Exercise -> Among the entries below, find the lines with "emocionais" and copy them.

Input ->
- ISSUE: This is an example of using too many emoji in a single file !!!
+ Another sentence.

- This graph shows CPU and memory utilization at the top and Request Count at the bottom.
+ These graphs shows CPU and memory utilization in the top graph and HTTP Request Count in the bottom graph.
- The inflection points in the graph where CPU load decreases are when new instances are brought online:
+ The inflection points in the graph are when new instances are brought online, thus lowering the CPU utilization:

...

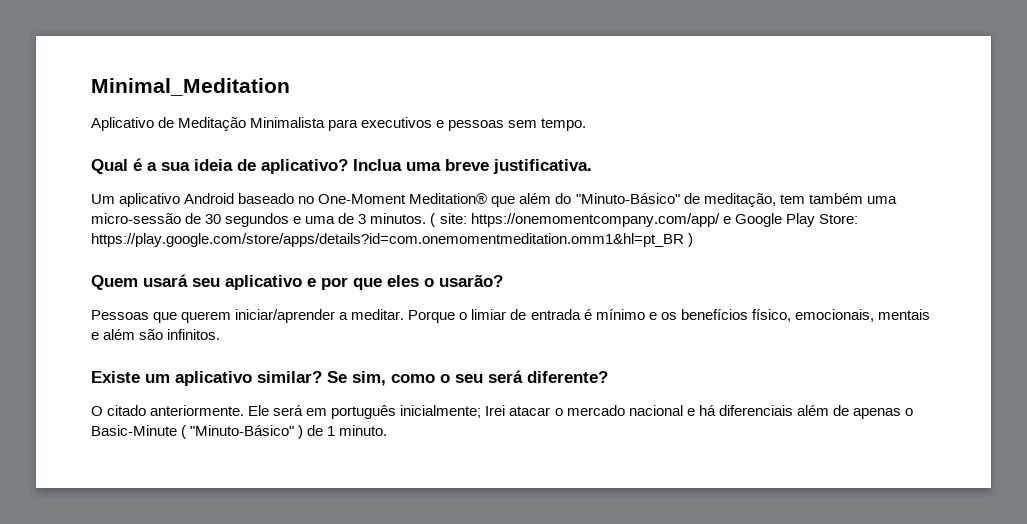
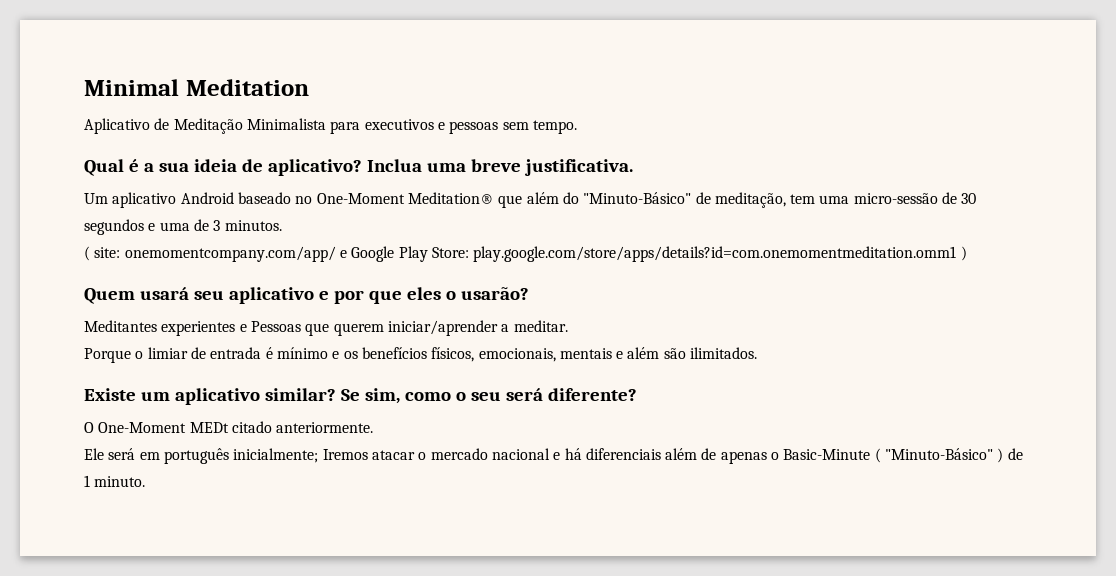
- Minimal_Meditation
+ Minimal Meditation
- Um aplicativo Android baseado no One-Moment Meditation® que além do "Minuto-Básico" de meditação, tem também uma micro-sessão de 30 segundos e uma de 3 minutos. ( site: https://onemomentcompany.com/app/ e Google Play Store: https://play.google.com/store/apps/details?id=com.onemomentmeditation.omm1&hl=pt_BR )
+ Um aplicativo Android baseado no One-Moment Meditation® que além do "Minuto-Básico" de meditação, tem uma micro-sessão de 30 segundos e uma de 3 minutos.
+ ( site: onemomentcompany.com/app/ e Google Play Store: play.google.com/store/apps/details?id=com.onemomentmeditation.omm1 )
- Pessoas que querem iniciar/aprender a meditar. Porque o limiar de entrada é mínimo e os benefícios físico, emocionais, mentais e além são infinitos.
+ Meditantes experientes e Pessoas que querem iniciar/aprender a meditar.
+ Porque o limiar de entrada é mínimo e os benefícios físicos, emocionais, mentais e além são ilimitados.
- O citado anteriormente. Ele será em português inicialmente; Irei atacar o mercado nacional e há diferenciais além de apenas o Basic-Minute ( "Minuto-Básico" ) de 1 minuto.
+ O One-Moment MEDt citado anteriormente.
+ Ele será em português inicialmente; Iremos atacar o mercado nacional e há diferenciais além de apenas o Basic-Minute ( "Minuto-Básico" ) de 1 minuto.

Expected answer ->
- Pessoas que querem iniciar/aprender a meditar. Porque o limiar de entrada é mínimo e os benefícios físico, emocionais, mentais e além são infinitos.
+ Porque o limiar de entrada é mínimo e os benefícios físicos, emocionais, mentais e além são ilimitados.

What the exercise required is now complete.